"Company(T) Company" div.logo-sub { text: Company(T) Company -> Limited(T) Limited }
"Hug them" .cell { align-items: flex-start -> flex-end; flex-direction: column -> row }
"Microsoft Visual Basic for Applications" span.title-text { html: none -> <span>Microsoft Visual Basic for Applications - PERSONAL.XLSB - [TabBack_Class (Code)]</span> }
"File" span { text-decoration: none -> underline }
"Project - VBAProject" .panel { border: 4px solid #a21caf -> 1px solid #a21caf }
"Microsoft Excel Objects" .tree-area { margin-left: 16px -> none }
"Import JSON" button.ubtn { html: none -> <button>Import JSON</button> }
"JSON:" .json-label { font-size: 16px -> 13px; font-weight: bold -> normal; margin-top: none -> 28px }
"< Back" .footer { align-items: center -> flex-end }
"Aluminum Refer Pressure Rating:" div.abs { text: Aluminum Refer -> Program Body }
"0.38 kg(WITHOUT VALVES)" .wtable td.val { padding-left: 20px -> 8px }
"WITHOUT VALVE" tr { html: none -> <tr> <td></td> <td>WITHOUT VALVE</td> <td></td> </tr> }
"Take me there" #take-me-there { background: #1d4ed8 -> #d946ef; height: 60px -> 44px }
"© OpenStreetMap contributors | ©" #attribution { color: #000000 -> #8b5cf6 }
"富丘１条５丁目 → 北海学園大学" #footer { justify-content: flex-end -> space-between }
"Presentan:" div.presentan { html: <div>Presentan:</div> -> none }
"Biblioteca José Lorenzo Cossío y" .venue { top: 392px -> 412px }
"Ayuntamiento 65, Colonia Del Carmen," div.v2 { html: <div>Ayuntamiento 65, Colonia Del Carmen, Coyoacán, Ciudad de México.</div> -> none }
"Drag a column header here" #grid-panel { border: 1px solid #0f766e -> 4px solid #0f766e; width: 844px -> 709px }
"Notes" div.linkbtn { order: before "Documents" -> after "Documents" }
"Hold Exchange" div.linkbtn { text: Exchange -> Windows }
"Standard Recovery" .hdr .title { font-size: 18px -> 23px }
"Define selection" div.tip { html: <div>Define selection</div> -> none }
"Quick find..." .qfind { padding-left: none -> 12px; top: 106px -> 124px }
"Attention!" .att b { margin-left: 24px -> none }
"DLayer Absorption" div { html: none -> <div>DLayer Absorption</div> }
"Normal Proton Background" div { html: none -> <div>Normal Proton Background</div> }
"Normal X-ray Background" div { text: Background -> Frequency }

•••

Prompt. Using the records above, set down exactly the lines from the one with "margin-left: 16px ->" through the one with "text: Aluminum Refer", inclusive, and nothing more.

Response to the task.
"Microsoft Excel Objects" .tree-area { margin-left: 16px -> none }
"Import JSON" button.ubtn { html: none -> <button>Import JSON</button> }
"JSON:" .json-label { font-size: 16px -> 13px; font-weight: bold -> normal; margin-top: none -> 28px }
"< Back" .footer { align-items: center -> flex-end }
"Aluminum Refer Pressure Rating:" div.abs { text: Aluminum Refer -> Program Body }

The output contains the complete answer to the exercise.